• [TO DO]: Output the span of lines from the one that contains "[448,158,517,167] Nanotrasen's ->" through the end of the records, inclusive, exactly as written and free of pictures.

[RECORD EXTRACTS Boundary: Start]

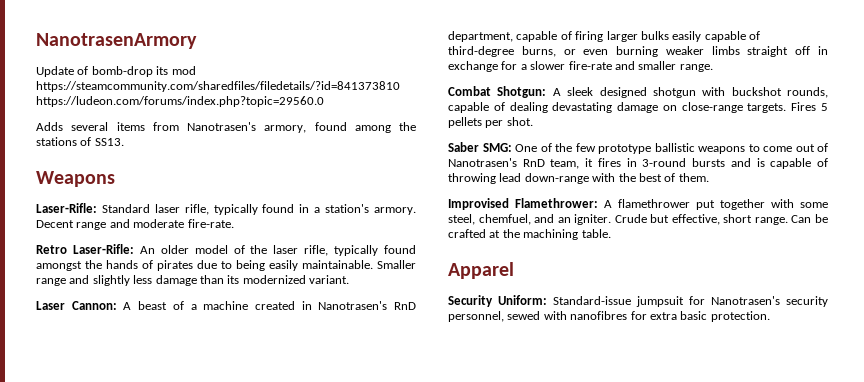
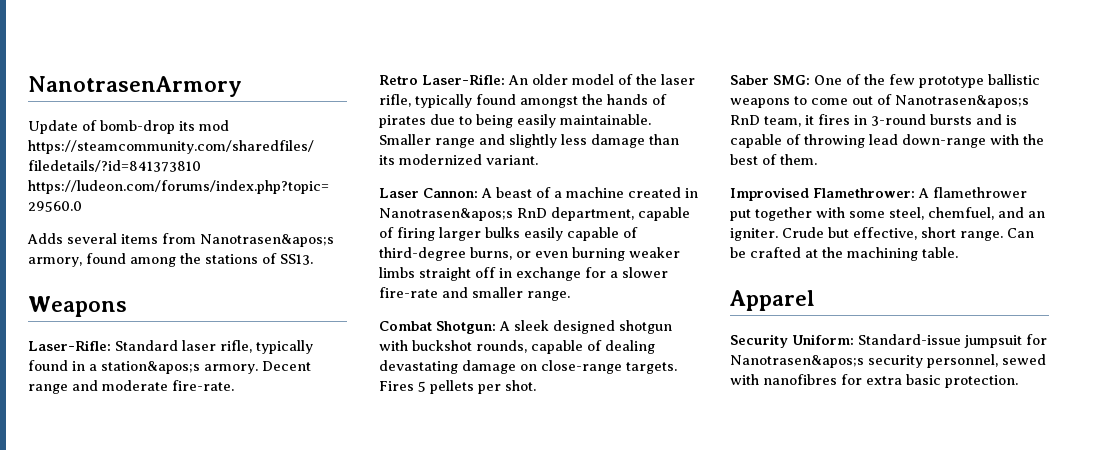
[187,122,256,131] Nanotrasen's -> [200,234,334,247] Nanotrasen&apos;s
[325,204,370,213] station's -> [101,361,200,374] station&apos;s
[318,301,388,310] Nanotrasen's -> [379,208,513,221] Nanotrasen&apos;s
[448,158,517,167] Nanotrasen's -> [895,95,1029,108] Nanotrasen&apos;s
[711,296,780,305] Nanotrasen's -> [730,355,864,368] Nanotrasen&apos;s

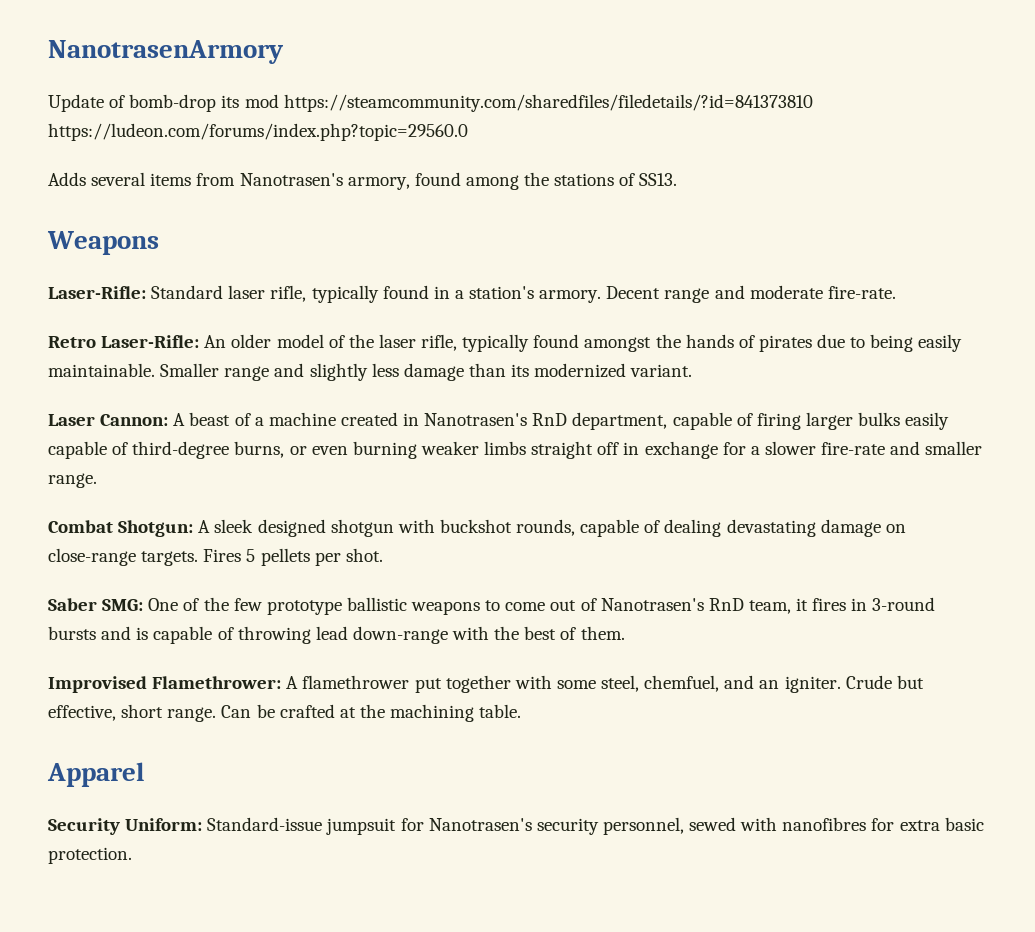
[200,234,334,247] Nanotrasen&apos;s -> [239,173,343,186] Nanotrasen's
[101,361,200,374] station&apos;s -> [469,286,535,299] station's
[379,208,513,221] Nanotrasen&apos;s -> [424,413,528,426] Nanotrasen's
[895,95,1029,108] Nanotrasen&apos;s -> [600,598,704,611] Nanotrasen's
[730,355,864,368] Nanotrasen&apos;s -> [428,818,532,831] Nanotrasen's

[RECORD EXTRACTS Boundary: End]

• [OUTPUT OF THE EXERCISE]:
[448,158,517,167] Nanotrasen's -> [895,95,1029,108] Nanotrasen&apos;s
[711,296,780,305] Nanotrasen's -> [730,355,864,368] Nanotrasen&apos;s

[200,234,334,247] Nanotrasen&apos;s -> [239,173,343,186] Nanotrasen's
[101,361,200,374] station&apos;s -> [469,286,535,299] station's
[379,208,513,221] Nanotrasen&apos;s -> [424,413,528,426] Nanotrasen's
[895,95,1029,108] Nanotrasen&apos;s -> [600,598,704,611] Nanotrasen's
[730,355,864,368] Nanotrasen&apos;s -> [428,818,532,831] Nanotrasen's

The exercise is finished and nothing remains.